There are Consequences for Exceeding Body Fat Standards

Three young men in basic training
Sam Edwards/Caiaimage/Getty Images

According to the Centers for Disease Control, more than one third of all adults in the United States suffer from obesity. If the military didn’t take offensive measures, it would only be a matter of time before the military shares the effects of obesity and associated illnesses, such as diabetes, heart disease, and some forms of cancer that the civilian society is now plagued with.

In 2002, the Defense Department laid down the law concerning body fat.

“All the DoD Components shall measure body fat using only the circumference-based method,” read the regs. “This method has been carefully evaluated for applicability to Service members and represents the best approach, which can be applied by Service members with minimal error (plus or minus 1 percent). This method is valid because of the emphasis on abdominal circumference, the site of human body fat deposition that is most strongly associated with health risks, and which corresponds to other military goals including appropriate appearance and healthy exercise habits.”

Consequences of Exceeding Body Fat Standards

The consequences of exceeding body fat standards within the services are severe. In the Army, soldiers listed as overweight may not:

  • Re-enlist
  • Are not eligible for promotion.
  • Aren’t allowed to attend professional military schools.
  • Are often are barred from leadership positions.

Understanding The Tape Test

All of the services use a simple tape test to make the call on who’s too fat.

The Army, Navy and Marine Corps use a basic height-weight body mass index tool as an initial assessment and then those who exceed weight limits get taped. Men are measured at the neck and waist; women: neck, waist and hips. For both, the neck measurement is subtracted from the other measurements in an equation designed to determine their “circumference value.” Those results are then compared against height measurements using Pentagon-generated charts to determine the body fat percentage.

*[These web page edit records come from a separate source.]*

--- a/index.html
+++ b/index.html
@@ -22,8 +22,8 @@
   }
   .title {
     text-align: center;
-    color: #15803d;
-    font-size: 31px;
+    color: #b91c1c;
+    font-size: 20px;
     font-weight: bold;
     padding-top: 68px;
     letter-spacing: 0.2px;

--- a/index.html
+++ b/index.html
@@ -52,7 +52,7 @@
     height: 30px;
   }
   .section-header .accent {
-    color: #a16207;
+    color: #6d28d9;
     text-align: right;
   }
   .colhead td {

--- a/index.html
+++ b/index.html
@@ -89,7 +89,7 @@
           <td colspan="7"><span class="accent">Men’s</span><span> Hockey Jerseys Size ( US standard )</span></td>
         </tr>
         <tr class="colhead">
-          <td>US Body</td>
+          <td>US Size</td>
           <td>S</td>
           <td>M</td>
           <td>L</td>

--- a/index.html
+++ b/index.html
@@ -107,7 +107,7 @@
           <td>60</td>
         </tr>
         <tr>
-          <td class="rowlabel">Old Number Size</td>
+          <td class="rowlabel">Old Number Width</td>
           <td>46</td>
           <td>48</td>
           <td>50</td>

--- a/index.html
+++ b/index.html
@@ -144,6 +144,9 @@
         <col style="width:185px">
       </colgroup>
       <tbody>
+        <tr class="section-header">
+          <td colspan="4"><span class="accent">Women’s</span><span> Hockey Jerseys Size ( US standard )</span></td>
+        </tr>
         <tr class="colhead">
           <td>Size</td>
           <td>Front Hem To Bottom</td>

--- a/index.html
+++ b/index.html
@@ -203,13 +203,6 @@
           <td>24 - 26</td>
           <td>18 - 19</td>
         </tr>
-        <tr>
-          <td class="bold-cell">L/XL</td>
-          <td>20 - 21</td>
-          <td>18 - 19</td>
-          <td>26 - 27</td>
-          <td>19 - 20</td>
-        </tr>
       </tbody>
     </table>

Is the Tape Test Accurate?

While the tape test is cheap and easy to administer, many complain that it’s not accurate. The tape test accounts for the size of an individual but does not take into consideration muscle. There have been occurrences recorded of a soldier having maxed out the PT test and failed the tape test.

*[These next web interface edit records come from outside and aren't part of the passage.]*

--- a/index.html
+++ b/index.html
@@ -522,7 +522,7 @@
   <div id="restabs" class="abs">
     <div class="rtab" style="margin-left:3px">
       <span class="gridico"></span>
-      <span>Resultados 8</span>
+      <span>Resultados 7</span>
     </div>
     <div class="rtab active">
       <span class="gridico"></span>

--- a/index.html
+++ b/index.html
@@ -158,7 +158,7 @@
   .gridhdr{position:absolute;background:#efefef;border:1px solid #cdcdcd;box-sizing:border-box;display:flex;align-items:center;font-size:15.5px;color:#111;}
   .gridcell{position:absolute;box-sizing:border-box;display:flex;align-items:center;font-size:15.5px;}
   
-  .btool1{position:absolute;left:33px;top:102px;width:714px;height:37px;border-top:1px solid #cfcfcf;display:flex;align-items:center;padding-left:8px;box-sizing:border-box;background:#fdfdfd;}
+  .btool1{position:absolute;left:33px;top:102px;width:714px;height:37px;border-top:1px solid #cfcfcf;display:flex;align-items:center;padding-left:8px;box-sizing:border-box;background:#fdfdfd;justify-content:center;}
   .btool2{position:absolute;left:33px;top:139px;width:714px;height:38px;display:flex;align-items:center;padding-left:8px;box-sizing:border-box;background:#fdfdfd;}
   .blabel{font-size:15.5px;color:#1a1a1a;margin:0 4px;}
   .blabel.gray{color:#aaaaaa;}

When they questioned the results and after had Hydrostatic testing, it was determined that their body fat was well within acceptable limits. (Hydrostatic Testing Underwater weighing is the most cumbersome method of body fat testing, but it's also the most accurate. You sit on a scale in a tank of warm water, and then you blow all the air out of your lungs and bend forward until you're completely submerged. You stay submerged for a few seconds while your underwater weight registers on a high precision scale. The result is then plugged into a mathematical equation. This test is repeated and the best results are averaged to get a very accurate reading of the amount of fat in your body.)

Is the Tape Test Fair?

Troops have complained the tape test is unfair, saying it is an inaccurate gauge of fitness with too large an impact on their careers. They feel that the tape test is only administered to insure that individuals have a proper military appearance (look good in uniform) or is being given as a punitive measure.

The statement by the DoD, “which corresponds to other military goals including appropriate appearance and healthy exercise habits” certainly gives credence to this belief.